▸ Work to be completed: The required output is the complete data, repeated without alteration.

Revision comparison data
+ + + + +

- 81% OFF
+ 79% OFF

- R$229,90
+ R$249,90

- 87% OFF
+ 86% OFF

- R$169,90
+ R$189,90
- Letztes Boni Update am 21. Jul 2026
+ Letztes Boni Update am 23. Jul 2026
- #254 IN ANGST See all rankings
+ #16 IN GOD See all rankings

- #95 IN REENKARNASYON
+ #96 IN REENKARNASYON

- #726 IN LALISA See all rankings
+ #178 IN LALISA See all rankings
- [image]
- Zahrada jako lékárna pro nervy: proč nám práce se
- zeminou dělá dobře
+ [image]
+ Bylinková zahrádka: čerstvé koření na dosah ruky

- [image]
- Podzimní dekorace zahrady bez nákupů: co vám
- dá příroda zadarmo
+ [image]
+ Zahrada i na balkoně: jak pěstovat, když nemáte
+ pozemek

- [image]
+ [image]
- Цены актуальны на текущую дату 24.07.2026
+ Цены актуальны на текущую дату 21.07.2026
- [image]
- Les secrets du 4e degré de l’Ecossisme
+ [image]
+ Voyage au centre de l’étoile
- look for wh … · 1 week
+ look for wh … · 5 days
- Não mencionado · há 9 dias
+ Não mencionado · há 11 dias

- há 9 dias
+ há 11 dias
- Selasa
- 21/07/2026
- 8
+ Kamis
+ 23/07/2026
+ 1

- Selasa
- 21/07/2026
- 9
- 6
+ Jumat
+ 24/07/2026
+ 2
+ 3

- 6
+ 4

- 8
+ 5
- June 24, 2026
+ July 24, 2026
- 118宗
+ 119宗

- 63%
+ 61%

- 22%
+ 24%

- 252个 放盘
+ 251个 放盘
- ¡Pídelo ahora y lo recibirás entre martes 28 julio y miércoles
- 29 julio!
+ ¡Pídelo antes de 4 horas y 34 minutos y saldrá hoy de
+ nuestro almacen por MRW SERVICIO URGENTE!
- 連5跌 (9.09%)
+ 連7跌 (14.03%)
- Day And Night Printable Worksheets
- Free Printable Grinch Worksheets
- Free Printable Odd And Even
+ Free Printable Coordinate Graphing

+ + + + +

▸ Answer box:
- 81% OFF
+ 79% OFF

- R$229,90
+ R$249,90

- 87% OFF
+ 86% OFF

- R$169,90
+ R$189,90
- Letztes Boni Update am 21. Jul 2026
+ Letztes Boni Update am 23. Jul 2026
- #254 IN ANGST See all rankings
+ #16 IN GOD See all rankings

- #95 IN REENKARNASYON
+ #96 IN REENKARNASYON

- #726 IN LALISA See all rankings
+ #178 IN LALISA See all rankings
- [image]
- Zahrada jako lékárna pro nervy: proč nám práce se
- zeminou dělá dobře
+ [image]
+ Bylinková zahrádka: čerstvé koření na dosah ruky

- [image]
- Podzimní dekorace zahrady bez nákupů: co vám
- dá příroda zadarmo
+ [image]
+ Zahrada i na balkoně: jak pěstovat, když nemáte
+ pozemek

- [image]
+ [image]
- Цены актуальны на текущую дату 24.07.2026
+ Цены актуальны на текущую дату 21.07.2026
- [image]
- Les secrets du 4e degré de l’Ecossisme
+ [image]
+ Voyage au centre de l’étoile
- look for wh … · 1 week
+ look for wh … · 5 days
- Não mencionado · há 9 dias
+ Não mencionado · há 11 dias

- há 9 dias
+ há 11 dias
- Selasa
- 21/07/2026
- 8
+ Kamis
+ 23/07/2026
+ 1

- Selasa
- 21/07/2026
- 9
- 6
+ Jumat
+ 24/07/2026
+ 2
+ 3

- 6
+ 4

- 8
+ 5
- June 24, 2026
+ July 24, 2026
- 118宗
+ 119宗

- 63%
+ 61%

- 22%
+ 24%

- 252个 放盘
+ 251个 放盘
- ¡Pídelo ahora y lo recibirás entre martes 28 julio y miércoles
- 29 julio!
+ ¡Pídelo antes de 4 horas y 34 minutos y saldrá hoy de
+ nuestro almacen por MRW SERVICIO URGENTE!
- 連5跌 (9.09%)
+ 連7跌 (14.03%)
- Day And Night Printable Worksheets
- Free Printable Grinch Worksheets
- Free Printable Odd And Even
+ Free Printable Coordinate Graphing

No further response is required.